Ambientada em 1952, durante um dos períodos mais sombrios da história de São Tomé e Príncipe — marcado por repressão, racismo institucionalizado e profundas desigualdades sob o domínio colonial português — a narrativa acompanha Carlos, um jovem português que abandona os estudos de Direito para assumir os negócios do pai na colônia.
Em meio ao clima de tensão racial e social intensificado pela política autoritária do governador Carlos Gorgulho, cuja gestão ficou marcada por perseguições e políticas de lusotropicalismo forçado, Carlos tenta se adaptar à cultura local, mas logo se vê imerso em desconfianças, preconceitos e um amor proibido com Arlete, uma mulher negra.

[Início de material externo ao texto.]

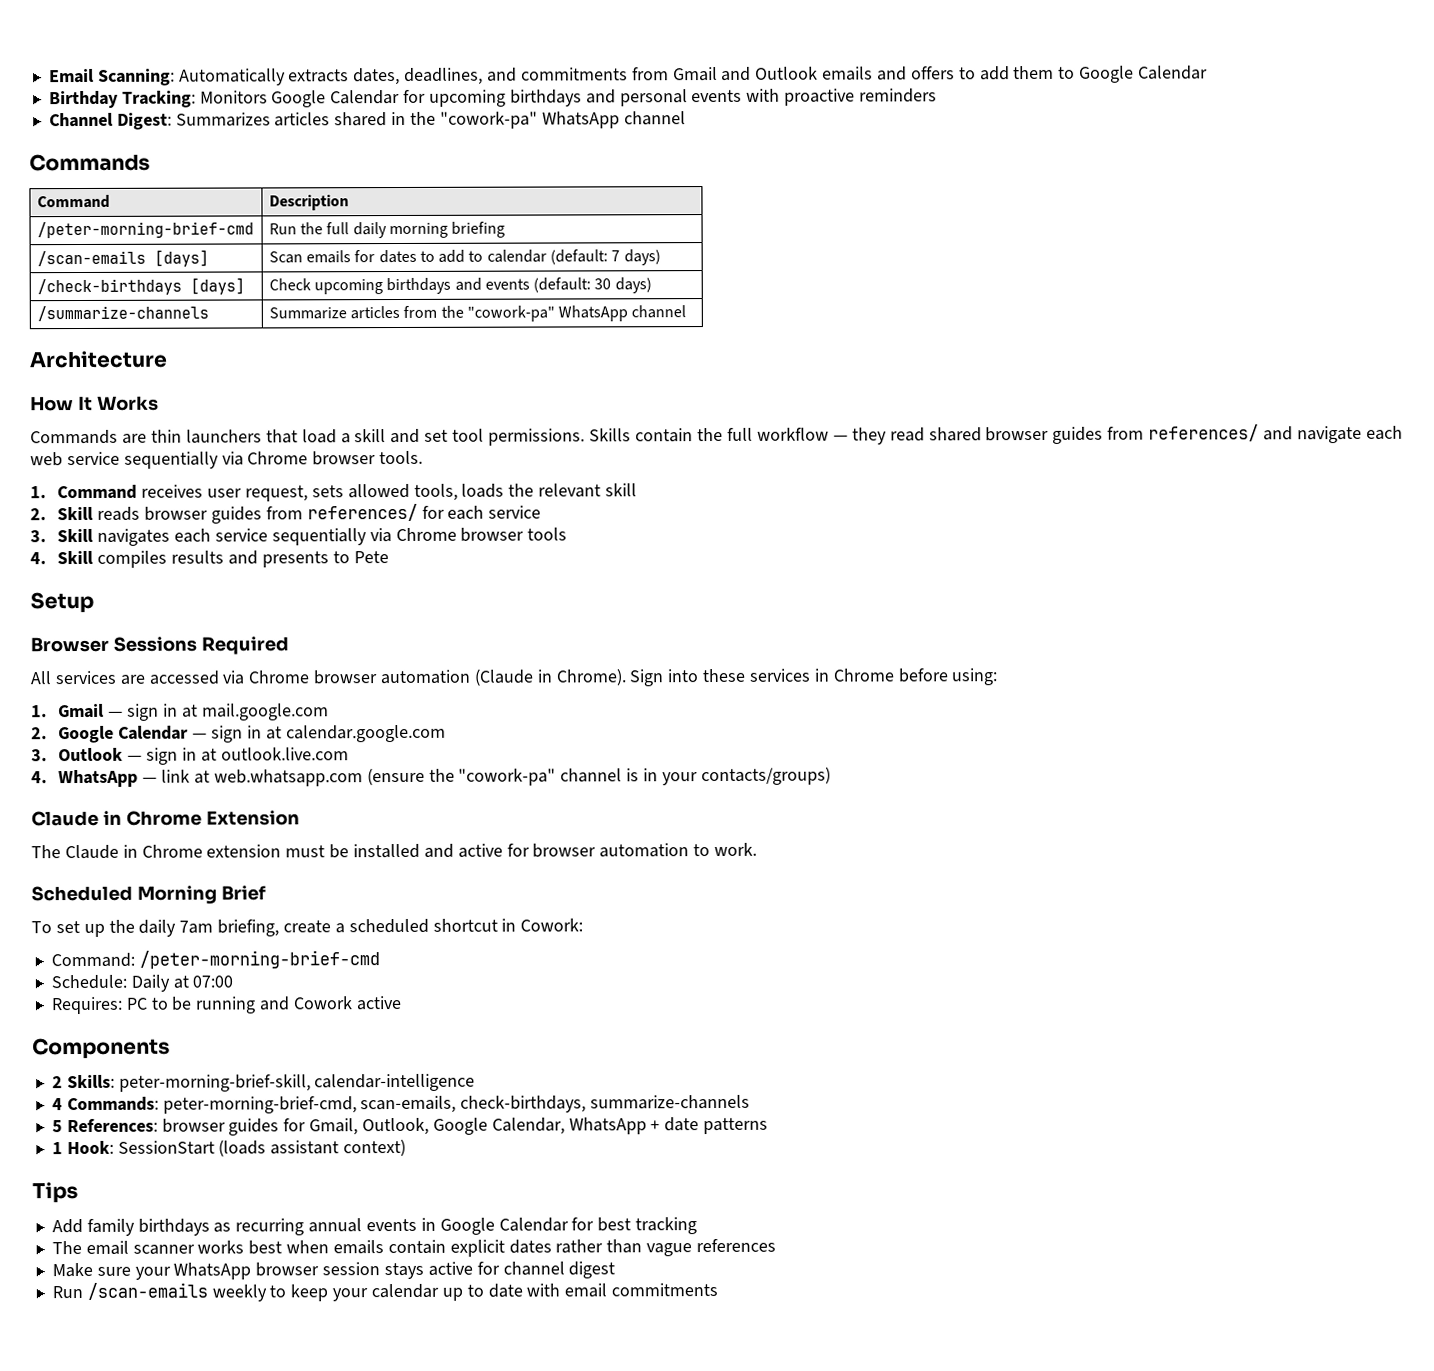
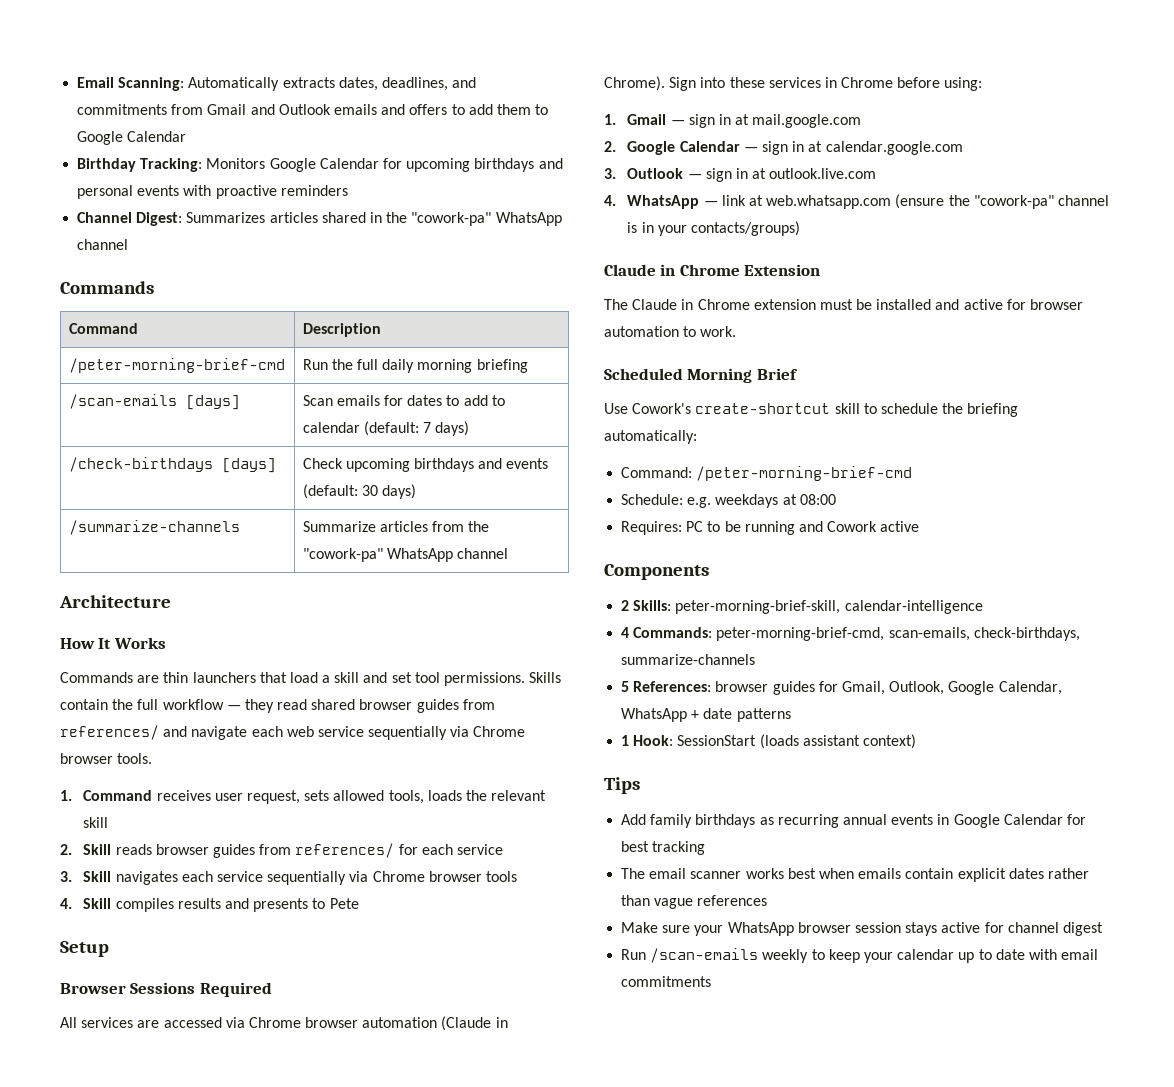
- To set up the daily 7am briefing, create a scheduled shortcut in Cowork:
+ Use Cowork's create-shortcut skill to schedule the briefing automatically:
- Schedule: Daily at 07:00
+ Schedule: e.g. weekdays at 08:00

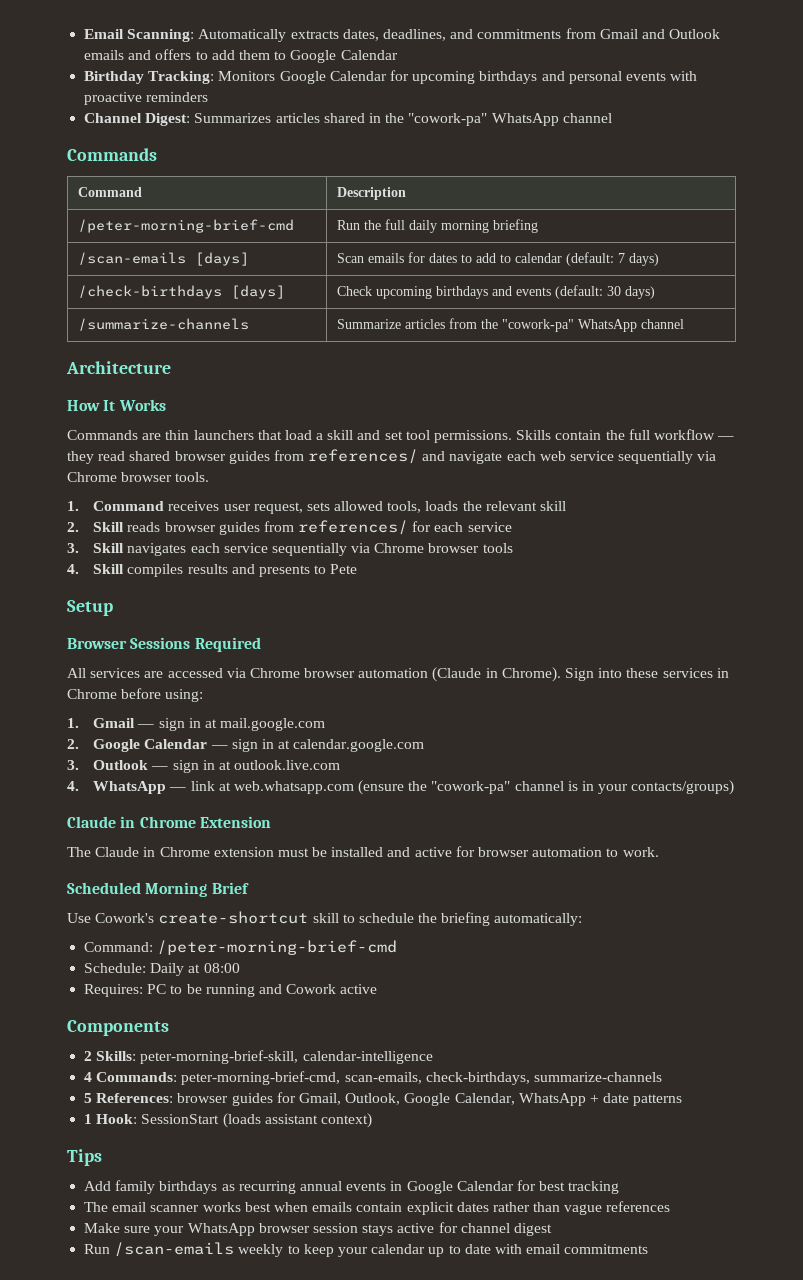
- Schedule: e.g. weekdays at 08:00
+ Schedule: Daily at 08:00

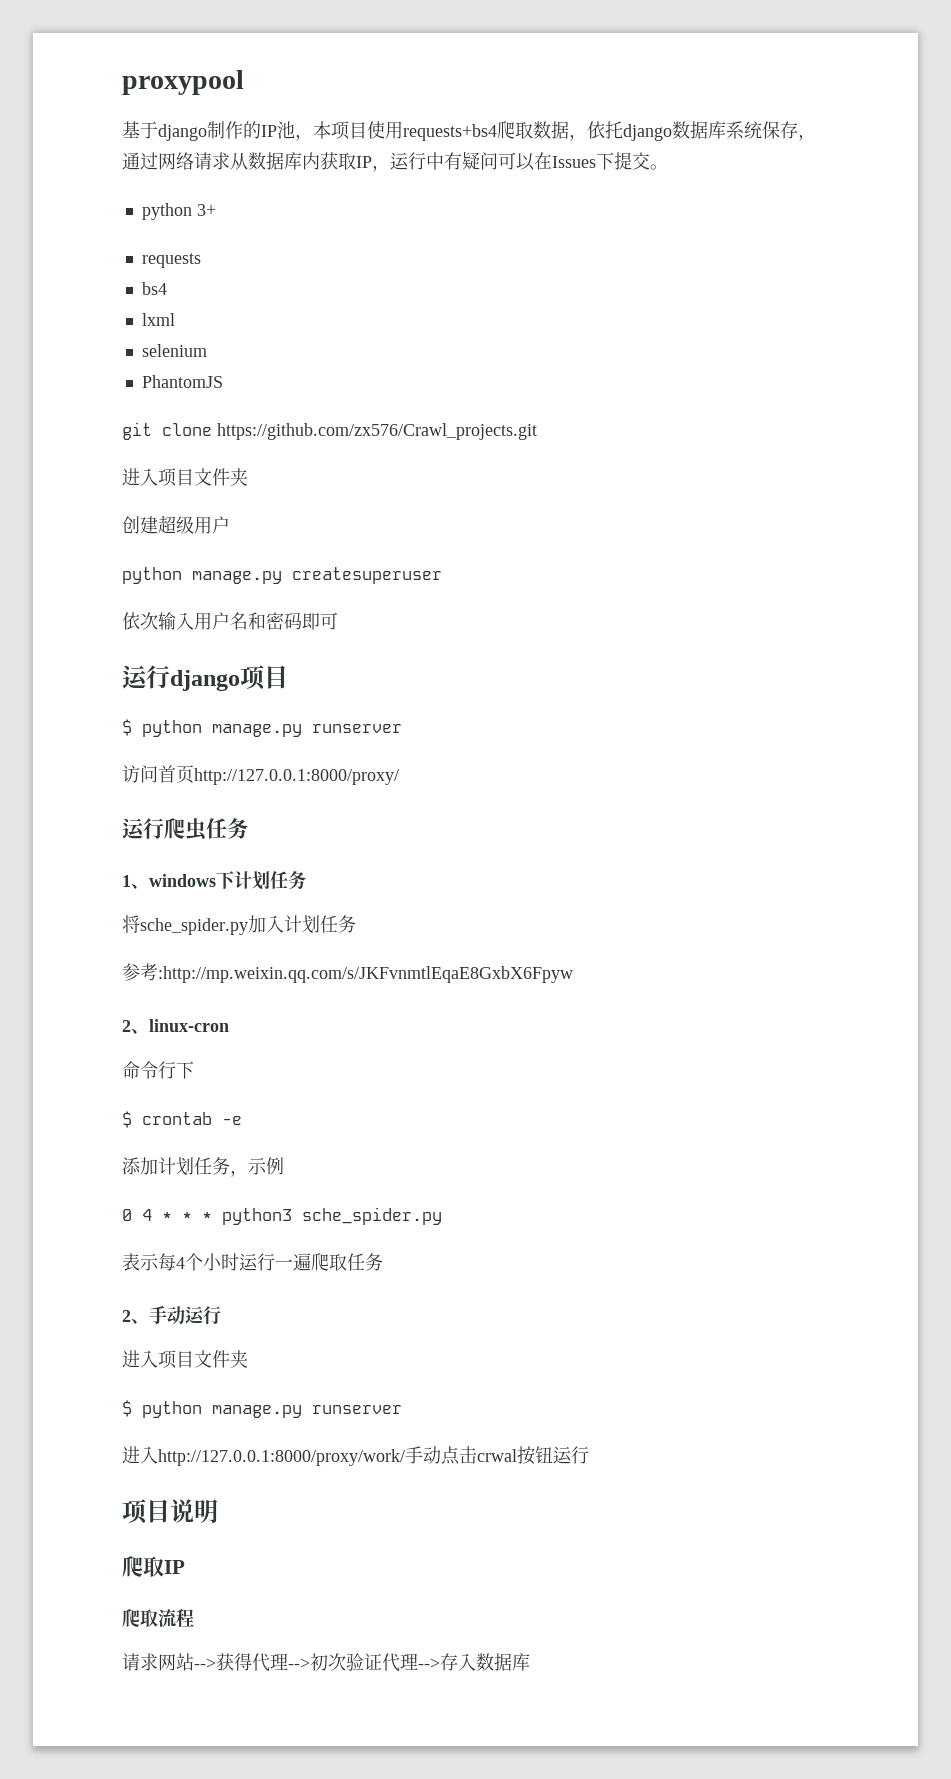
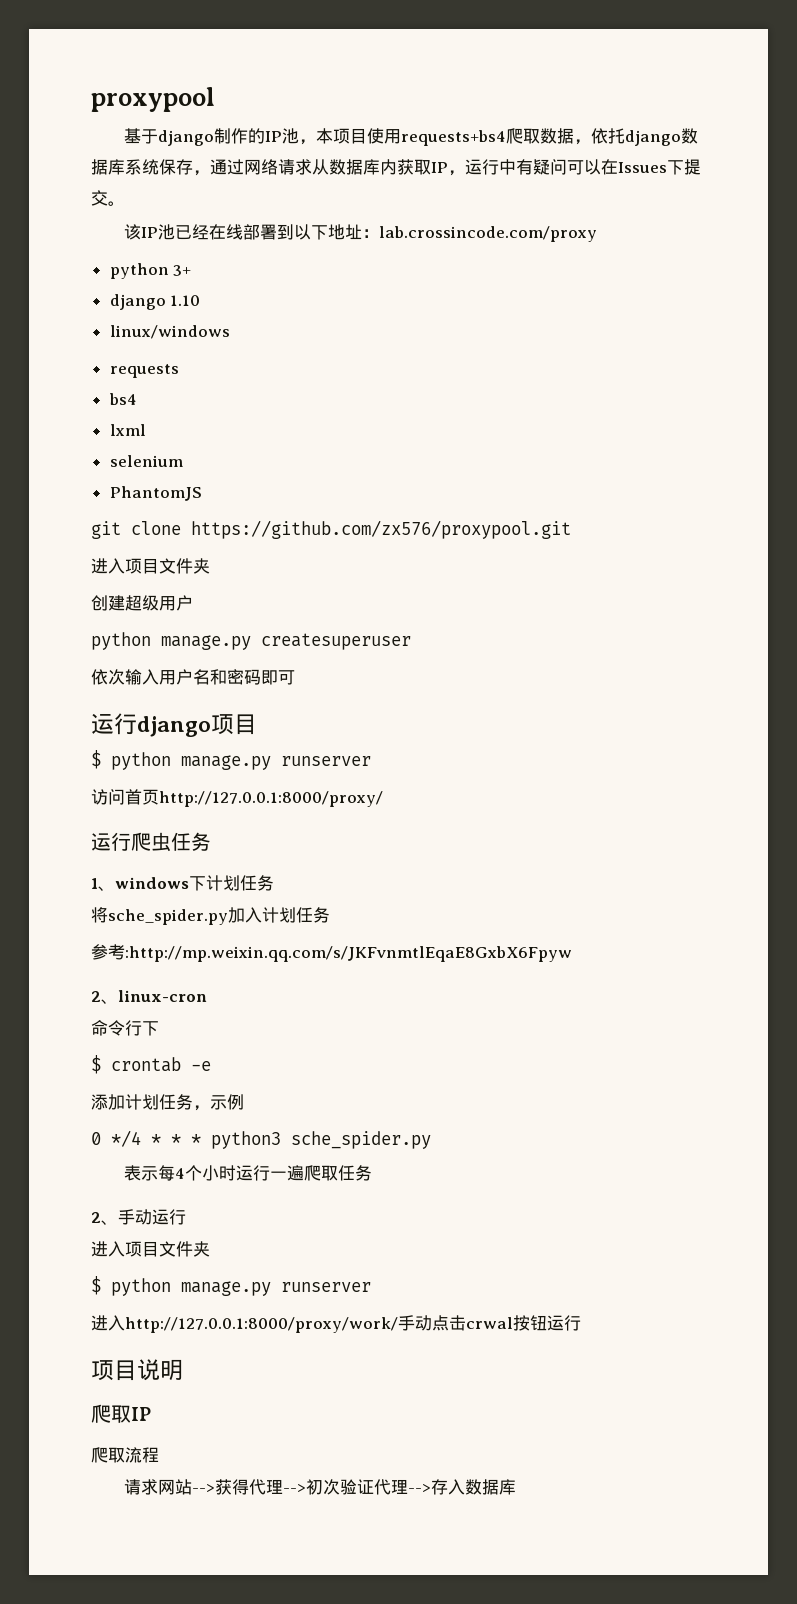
+ 该IP池已经在线部署到以下地址：lab.crossincode.com/proxy
+ django 1.10
+ linux/windows
- git clone https://github.com/zx576/Crawl_projects.git
+ git clone https://github.com/zx576/proxypool.git
- 0 4 * * * python3 sche_spider.py
+ 0 */4 * * * python3 sche_spider.py

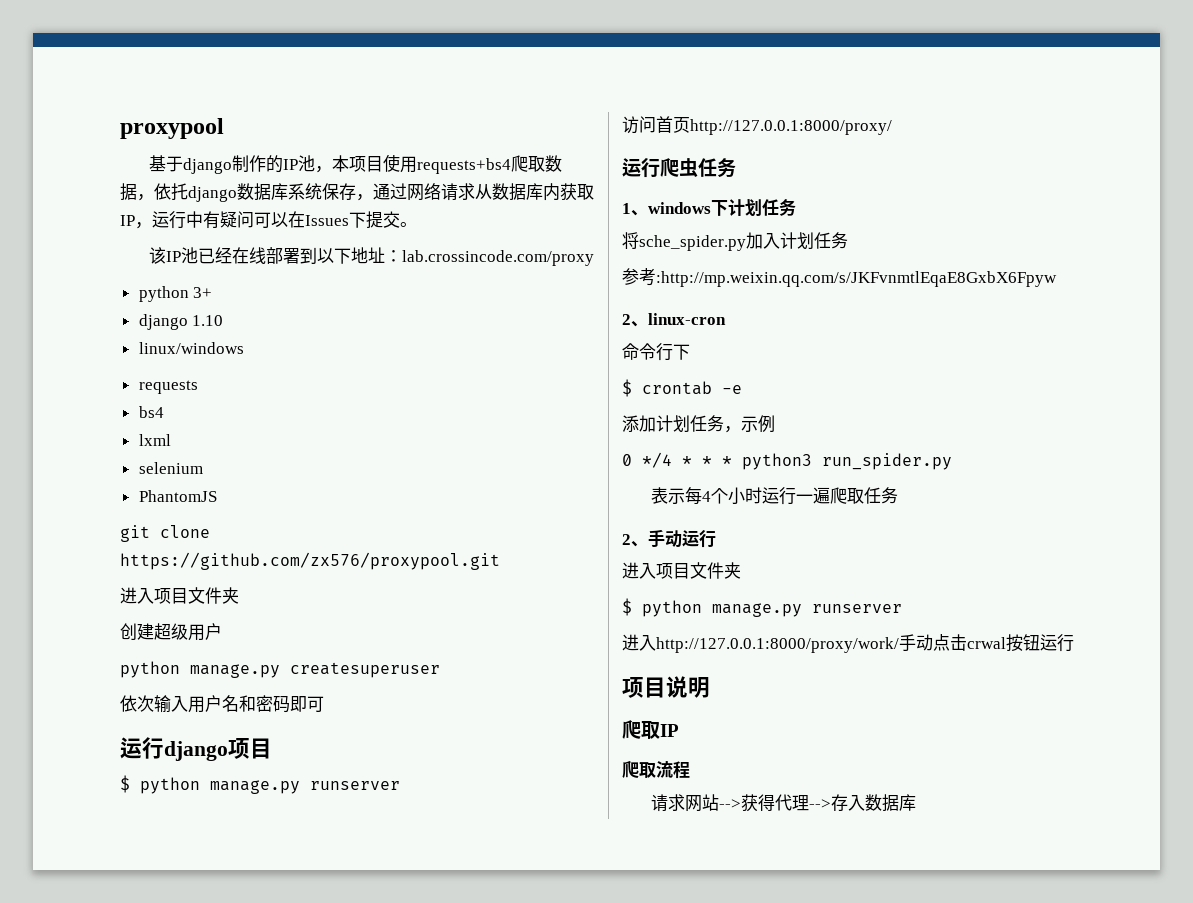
- 0 */4 * * * python3 sche_spider.py
+ 0 */4 * * * python3 run_spider.py
- 请求网站-->获得代理-->初次验证代理-->存入数据库
+ 请求网站-->获得代理-->存入数据库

Manipulado por mentiras e preso às convenções sociais e ao racismo da época, é forçado a regressar a Portugal, deixando para trás não apenas o comércio da família, mas também a mulher que ama. Anos mais tarde, retorna à ilha para confrontar os fantasmas do passado.
O reencontro revela feridas abertas pelo colonialismo, pelas escolhas pessoais e pelas verdades escondidas por décadas. Entre revelações dolorosas e sentimentos ainda vivos, resta apenas a certeza de um amor interrompido pelo peso da história.